Rios-Mojica is now enrolled in the prison’s higher education program to start classes through Salt Lake Community College in the fall.
With the obstacles from the prison moving locations and the pandemic, the graduating class was one of the smallest in recent years. But it marked resilience for the students who fought through those challenges and a starting point for Salt Lake City School District, which has taken over the program now at the new site, to grow the offerings there in the coming years.
The district currently has about 200 students participating in the prison’s high school diploma program.
Several of the teachers moved from Draper to the Salt Lake City prison for the academy.

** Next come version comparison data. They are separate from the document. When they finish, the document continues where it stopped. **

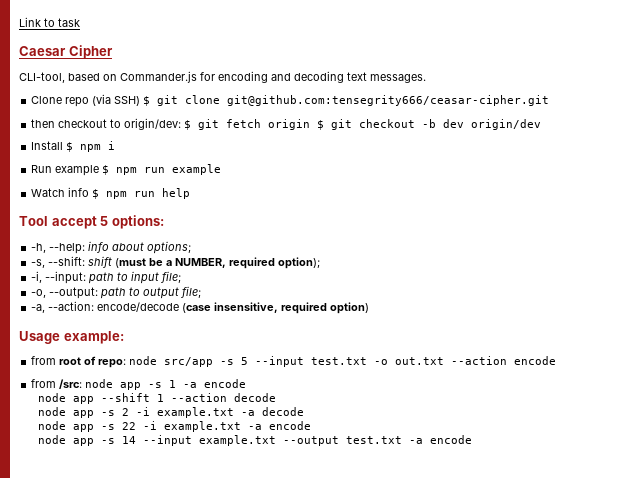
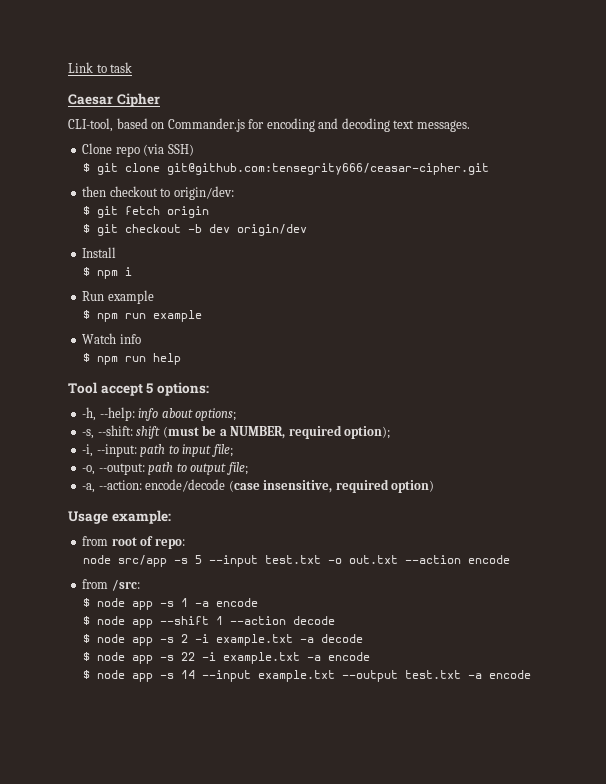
- Clone repo (via SSH) $ git clone git@github.com:tensegrity666/ceasar-cipher.git
+ Clone repo (via SSH)
+ $ git clone git@github.com:tensegrity666/ceasar-cipher.git
- then checkout to origin/dev: $ git fetch origin $ git checkout -b dev origin/dev
+ then checkout to origin/dev:
+ $ git fetch origin
+ $ git checkout -b dev origin/dev
- Install $ npm i
+ Install
+ $ npm i
- Run example $ npm run example
+ Run example
+ $ npm run example
- Watch info $ npm run help
+ Watch info
+ $ npm run help
- from root of repo: node src/app -s 5 --input test.txt -o out.txt --action encode
+ from root of repo:
+ node src/app -s 5 --input test.txt -o out.txt --action encode
- from /src: node app -s 1 -a encode
+ from /src:
+ $ node app -s 1 -a encode
- node app --shift 1 --action decode
+ $ node app --shift 1 --action decode
- node app -s 2 -i example.txt -a decode
+ $ node app -s 2 -i example.txt -a decode
- node app -s 22 -i example.txt -a encode
+ $ node app -s 22 -i example.txt -a encode
- node app -s 14 --input example.txt --output test.txt -a encode
+ $ node app -s 14 --input example.txt --output test.txt -a encode

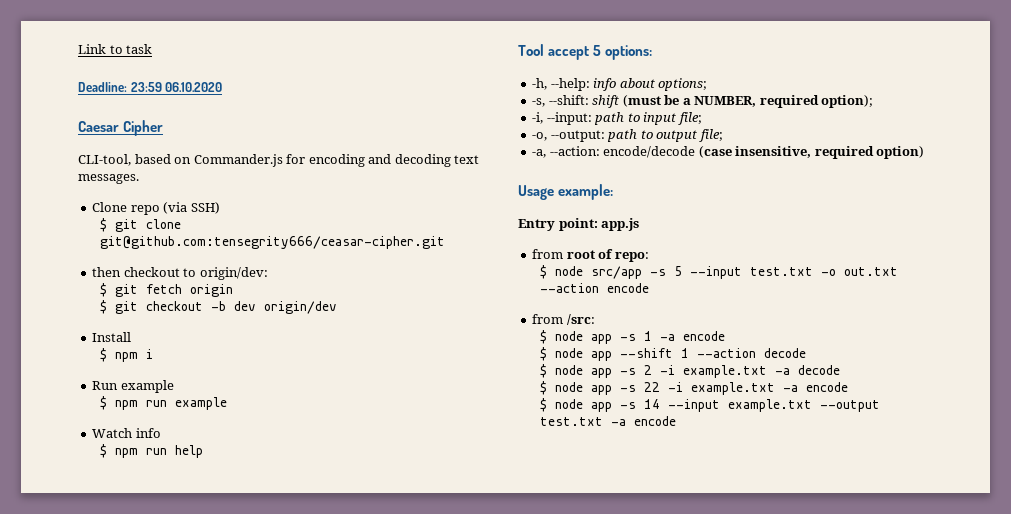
+ Deadline: 23:59 06.10.2020
+ Entry point: app.js
- node src/app -s 5 --input test.txt -o out.txt --action encode
+ $ node src/app -s 5 --input test.txt -o out.txt --action encode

And many sat in the rows behind the inmates, passing around a box of tissues as they wiped away proud tears.
Chris Sullivan, the principal for South Park Academy, said at the ceremony: “It’s really inspiring to see how someone’s life can change” with education.
Of the graduates Monday, 25 were men and 13 were women. Sixteen participated in the ceremony, and 14 are repeat offenders. That includes Ortiz, this being her second time at the Utah State Prison. She believes getting her diploma will help her get a job when she’s released and stop her from returning here. She said it has motivated her.
That’s the point of the program, to help reduce recidivism and give those released from prison an easier transition back into society.
In her speech, Ortiz embraced that, quoting Oprah Winfrey, saying: “Honor your calling. Everyone has one.”
Other graduates read lines from Benjamin Franklin and adages about the glass being half full and the ball now being in their court. The typical graduation references, though, somehow rang truer here inside these brick walls.
“Even though I received my education in prison, I will make a difference outside of prison,” said Victoria Clown.
Clown, 33, was sentenced in 2020 to two consecutive terms of one to 15 years in prison after a person she was with fatally injured a man and they left together in the victim’s car. She said getting an education became her top priority for her time behind bars. She saw it as a way to atone for the past, while looking toward the future.
“We are not bad people,” she said. “We are just people who made mistakes.”
Before her incarceration, she didn’t graduate high school and tried to get a GED, but never finished. As a single mom raising three kids, she said, her schooling was always put on hold. When she says she never thought she would be here, she is not referring to her incarceration. She means getting her diploma.
When they announced her name on the microphone to accept her degree, she pumped her fist in front of the window, not looking at the fences but at the sky beyond them.